Required work> Go to the line in the entries below that holds "- Diyelim ki" and repeat exactly from there through the line that holds "seviyesinde sinir ağlarından ileri matematiğe dönüşüyor.", inclusive.

Before-and-after change records:
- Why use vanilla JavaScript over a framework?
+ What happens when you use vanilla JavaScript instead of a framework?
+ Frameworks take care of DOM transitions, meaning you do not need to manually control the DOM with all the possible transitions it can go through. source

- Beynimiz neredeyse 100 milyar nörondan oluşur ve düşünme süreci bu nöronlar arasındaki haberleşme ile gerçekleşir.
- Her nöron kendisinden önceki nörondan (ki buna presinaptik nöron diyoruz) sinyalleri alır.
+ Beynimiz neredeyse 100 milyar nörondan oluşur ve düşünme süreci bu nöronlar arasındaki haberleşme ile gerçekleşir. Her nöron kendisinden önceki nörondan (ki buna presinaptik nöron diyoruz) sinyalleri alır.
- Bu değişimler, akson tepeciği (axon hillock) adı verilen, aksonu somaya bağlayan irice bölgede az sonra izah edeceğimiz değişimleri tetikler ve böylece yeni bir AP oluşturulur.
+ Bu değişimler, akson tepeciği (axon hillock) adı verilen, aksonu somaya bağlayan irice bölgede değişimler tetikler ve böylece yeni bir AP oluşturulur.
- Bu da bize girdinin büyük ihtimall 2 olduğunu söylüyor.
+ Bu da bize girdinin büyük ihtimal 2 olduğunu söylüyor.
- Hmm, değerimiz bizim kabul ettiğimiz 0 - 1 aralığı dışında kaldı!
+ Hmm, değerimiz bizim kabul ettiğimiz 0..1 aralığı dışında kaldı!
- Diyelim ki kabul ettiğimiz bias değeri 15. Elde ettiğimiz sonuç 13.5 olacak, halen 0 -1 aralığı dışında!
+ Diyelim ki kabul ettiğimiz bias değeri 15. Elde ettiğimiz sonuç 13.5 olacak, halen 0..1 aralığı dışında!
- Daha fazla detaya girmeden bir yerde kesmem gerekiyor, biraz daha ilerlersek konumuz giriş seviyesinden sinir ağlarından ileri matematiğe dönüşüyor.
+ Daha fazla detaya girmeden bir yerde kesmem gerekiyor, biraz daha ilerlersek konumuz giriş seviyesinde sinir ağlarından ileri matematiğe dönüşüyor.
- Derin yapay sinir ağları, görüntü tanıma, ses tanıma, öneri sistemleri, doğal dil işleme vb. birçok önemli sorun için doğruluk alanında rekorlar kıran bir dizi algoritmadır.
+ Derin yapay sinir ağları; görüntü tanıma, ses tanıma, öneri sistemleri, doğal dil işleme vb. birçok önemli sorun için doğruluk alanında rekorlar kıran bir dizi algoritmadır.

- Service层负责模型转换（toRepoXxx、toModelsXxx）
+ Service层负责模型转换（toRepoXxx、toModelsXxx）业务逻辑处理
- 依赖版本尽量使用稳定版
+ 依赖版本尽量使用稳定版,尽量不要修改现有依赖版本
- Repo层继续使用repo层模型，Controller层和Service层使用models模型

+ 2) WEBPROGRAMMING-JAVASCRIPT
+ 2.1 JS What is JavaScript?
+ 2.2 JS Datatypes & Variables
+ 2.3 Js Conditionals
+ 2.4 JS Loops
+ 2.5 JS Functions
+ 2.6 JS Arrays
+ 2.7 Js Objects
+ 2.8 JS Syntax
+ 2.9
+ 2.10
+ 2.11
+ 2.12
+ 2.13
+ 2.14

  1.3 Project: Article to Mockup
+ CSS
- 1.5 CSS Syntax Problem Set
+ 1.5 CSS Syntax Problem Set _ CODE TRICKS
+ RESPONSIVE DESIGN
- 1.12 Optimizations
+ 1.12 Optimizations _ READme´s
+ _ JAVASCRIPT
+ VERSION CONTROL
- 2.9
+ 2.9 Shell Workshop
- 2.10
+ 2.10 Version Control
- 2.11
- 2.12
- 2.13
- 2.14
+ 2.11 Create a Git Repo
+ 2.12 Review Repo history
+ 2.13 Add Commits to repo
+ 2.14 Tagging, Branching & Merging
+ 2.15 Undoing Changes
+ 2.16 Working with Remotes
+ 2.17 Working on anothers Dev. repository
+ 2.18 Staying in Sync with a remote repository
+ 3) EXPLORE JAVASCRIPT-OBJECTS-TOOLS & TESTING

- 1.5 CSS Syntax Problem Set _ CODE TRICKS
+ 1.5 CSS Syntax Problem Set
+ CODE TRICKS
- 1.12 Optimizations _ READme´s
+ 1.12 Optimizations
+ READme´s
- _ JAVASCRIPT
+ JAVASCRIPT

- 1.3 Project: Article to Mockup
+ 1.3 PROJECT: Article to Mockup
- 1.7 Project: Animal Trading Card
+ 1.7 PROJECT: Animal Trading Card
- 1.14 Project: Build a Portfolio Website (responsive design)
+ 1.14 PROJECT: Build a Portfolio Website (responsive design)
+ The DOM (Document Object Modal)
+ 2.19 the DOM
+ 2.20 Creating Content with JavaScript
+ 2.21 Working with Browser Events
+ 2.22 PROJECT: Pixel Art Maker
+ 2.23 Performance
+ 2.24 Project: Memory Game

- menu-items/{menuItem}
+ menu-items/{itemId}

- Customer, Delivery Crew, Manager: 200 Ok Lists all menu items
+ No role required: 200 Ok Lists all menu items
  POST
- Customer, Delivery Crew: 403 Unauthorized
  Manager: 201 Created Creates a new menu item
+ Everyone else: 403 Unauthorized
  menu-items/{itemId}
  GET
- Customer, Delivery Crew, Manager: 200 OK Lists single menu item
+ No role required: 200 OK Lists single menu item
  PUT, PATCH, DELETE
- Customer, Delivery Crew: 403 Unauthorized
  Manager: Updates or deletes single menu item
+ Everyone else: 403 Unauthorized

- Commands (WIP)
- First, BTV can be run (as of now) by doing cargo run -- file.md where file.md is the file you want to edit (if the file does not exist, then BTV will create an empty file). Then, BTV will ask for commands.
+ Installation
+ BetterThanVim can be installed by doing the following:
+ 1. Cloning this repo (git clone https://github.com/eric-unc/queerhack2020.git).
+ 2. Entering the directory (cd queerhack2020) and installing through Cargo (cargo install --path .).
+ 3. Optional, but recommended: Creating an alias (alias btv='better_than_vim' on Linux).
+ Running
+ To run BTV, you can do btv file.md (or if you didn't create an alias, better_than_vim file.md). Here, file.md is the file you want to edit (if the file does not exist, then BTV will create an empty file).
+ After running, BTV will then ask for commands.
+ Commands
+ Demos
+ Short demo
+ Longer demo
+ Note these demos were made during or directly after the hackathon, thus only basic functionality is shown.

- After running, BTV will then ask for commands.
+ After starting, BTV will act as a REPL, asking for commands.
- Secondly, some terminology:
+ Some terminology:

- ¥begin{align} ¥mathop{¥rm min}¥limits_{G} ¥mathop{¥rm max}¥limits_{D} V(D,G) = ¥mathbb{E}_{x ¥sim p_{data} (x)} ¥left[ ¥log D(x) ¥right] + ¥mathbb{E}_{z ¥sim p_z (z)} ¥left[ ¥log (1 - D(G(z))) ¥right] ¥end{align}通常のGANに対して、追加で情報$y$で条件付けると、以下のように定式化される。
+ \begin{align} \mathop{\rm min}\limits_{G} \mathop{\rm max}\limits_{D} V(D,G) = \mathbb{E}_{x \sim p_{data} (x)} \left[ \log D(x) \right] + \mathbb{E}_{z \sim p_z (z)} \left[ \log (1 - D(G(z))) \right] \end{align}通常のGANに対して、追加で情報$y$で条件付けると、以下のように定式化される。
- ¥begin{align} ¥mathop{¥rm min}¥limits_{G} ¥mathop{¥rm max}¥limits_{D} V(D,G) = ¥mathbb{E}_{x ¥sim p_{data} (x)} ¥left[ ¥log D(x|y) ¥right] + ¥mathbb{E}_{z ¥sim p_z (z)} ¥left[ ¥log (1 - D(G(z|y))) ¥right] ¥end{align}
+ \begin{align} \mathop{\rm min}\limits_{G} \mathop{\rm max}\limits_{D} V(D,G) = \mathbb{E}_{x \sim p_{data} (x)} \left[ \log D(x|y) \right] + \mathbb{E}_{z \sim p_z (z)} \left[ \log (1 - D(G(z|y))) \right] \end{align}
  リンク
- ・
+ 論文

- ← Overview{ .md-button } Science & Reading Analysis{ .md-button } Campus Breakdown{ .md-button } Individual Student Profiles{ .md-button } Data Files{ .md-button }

Written response>
- Diyelim ki kabul ettiğimiz bias değeri 15. Elde ettiğimiz sonuç 13.5 olacak, halen 0 -1 aralığı dışında!
+ Diyelim ki kabul ettiğimiz bias değeri 15. Elde ettiğimiz sonuç 13.5 olacak, halen 0..1 aralığı dışında!
- Daha fazla detaya girmeden bir yerde kesmem gerekiyor, biraz daha ilerlersek konumuz giriş seviyesinden sinir ağlarından ileri matematiğe dönüşüyor.
+ Daha fazla detaya girmeden bir yerde kesmem gerekiyor, biraz daha ilerlersek konumuz giriş seviyesinde sinir ağlarından ileri matematiğe dönüşüyor.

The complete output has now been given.